For a moment, Johnny continued looking into Taeyong’s eyes, the moment suspended in time at the thought of everything he had learned and unlearned over the past week, the role Taeyong had played in all of it.

In many ways, Taeyong had been his saving grace. In other ways, Taeyong made clear all the reasons why Johnny wanted to save himself.

Looking into Taeyong’s eyes, with this moment suspended in time, Johnny promised himself: he was going to start living the life Taeyong would want him to lead. A life for himself.

“Thank you, Taeyong,” Johnny whispered out loud, before closing his eyes. 

Taeyong didn’t say anything. Johnny felt the press of a chaste kiss on each of his eyelids, and then suddenly, a bright light engulfed the clearing. Johnny stood as still as possible until the light dissipated.

When he opened his eyes, Taeyong was gone, nothing but the wind to echo that he had ever been there. When he looked up, he saw one star shining particularly bright in comparison to the others.

His father’s voice echoed; _“You’d be surprised, John-ah. There’s much more to the stars than what meets the eye.”_

_________________

Easing back into his routine in New York proved to be a lot easier than Johnny expected.
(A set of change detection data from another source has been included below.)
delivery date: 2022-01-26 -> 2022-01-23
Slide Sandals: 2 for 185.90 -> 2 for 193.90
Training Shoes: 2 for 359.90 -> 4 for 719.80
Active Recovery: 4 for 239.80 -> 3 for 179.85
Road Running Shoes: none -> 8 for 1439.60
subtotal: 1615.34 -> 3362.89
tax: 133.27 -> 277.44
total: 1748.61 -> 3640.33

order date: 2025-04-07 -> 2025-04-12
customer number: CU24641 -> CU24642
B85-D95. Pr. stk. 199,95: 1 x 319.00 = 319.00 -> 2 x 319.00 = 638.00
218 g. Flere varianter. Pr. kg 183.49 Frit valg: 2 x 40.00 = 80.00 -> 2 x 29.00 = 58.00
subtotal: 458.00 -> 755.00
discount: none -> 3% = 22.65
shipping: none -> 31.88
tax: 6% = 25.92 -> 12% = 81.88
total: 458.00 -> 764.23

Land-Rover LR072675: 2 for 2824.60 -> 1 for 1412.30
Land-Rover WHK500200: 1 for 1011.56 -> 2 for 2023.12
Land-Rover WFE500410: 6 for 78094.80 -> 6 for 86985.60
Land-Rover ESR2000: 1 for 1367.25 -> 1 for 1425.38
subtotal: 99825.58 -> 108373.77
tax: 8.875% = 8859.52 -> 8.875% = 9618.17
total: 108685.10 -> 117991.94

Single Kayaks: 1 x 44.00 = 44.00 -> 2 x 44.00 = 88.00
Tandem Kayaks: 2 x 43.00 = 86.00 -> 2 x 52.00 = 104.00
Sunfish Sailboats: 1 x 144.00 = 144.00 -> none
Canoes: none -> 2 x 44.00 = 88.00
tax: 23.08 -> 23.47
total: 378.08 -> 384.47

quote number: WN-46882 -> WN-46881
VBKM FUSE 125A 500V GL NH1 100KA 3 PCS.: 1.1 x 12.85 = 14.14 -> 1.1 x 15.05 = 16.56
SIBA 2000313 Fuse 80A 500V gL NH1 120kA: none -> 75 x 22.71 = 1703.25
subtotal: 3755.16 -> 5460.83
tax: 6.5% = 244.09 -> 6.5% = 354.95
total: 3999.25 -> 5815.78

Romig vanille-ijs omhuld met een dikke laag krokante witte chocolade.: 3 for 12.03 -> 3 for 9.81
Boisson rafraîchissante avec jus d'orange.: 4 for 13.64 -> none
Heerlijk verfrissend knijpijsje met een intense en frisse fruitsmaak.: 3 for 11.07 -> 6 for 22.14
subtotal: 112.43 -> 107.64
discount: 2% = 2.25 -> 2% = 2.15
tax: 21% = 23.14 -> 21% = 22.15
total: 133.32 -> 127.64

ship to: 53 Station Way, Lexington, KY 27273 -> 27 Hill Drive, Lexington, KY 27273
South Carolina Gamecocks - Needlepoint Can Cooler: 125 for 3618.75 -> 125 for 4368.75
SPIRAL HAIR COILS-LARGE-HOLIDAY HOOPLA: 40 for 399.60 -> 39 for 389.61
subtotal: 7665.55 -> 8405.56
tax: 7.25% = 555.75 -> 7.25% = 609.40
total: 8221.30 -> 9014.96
He taught his classes, graded papers, supervised his dissertation students, worked on his own research, and dealt with the run of the mill office bureaucracy. Navigating Doyoung, however, was another story.

Johnny chose not to expand too much on Taeyong, keeping his stories about the other man as superficial and minimal as possible. What he had not accounted for was how truly difficult it was to lie to someone who knew you better than you knew your own self. That someone, in this case, was none other than Kim Doyoung.

“Cut the crap, Suh,” Doyoung suddenly said to him one evening while they were out having coffee, waiting for Jaehyun to get off work so that the three of them could meet for dinner together. “Something happened to you while you were there; something good. And I know it must have something to do with that Taeyong guy– every time he comes up in conversation, you practically glow. As your best friend and future best man, it is your duty to tell me these things. In full detail. Spare _nothing_.”

Johnny snorted, finding joy and comfort in Doyoung’s lack of filter. He took a sip of coffee to buy himself some time, contemplating how to best approach this. Doyoung, impatient, made a flopping hand gesture, as if telling him to get a move on with it.

“Nothing grand, Doyoung– really! Don’t look at me like that!” Johnny exclaimed.

“Listen,” Johnny continued, growing quieter as he thought of the best way to word this; “For the short amount of time we spent together, he made me happy, Dons. He is so kind, so giving. He is generous in his affections and words because he has nothing to lose. He is not selfish with his emotions; he allows himself to feel. He taught me what it means to want happiness, not just for others, but for myself,” Johnny said, before pausing. “He made me want to be better for _me_ ; that’s the greatest gift of all,”

Johnny may not know much, and he attests to this often, citing that in a world full of things yet to be discovered and hypotheticals yet to be proven, there couldn’t possibly be any form of conclusion. But, if there was one thing he knows for sure, one thing he knows with a certainty that thrums through every fibre of his being and surpasses any logic or human understanding, it’s this: when the Sun eventually swallows the earth whole, and the world as he knows it burns it’s way through the cosmos, one thing will be constant— 

Taeyong will be somewhere out there, whether it be as a star, or dust floating through the galaxy. Taeyong will be there, and will be waiting for him to come home.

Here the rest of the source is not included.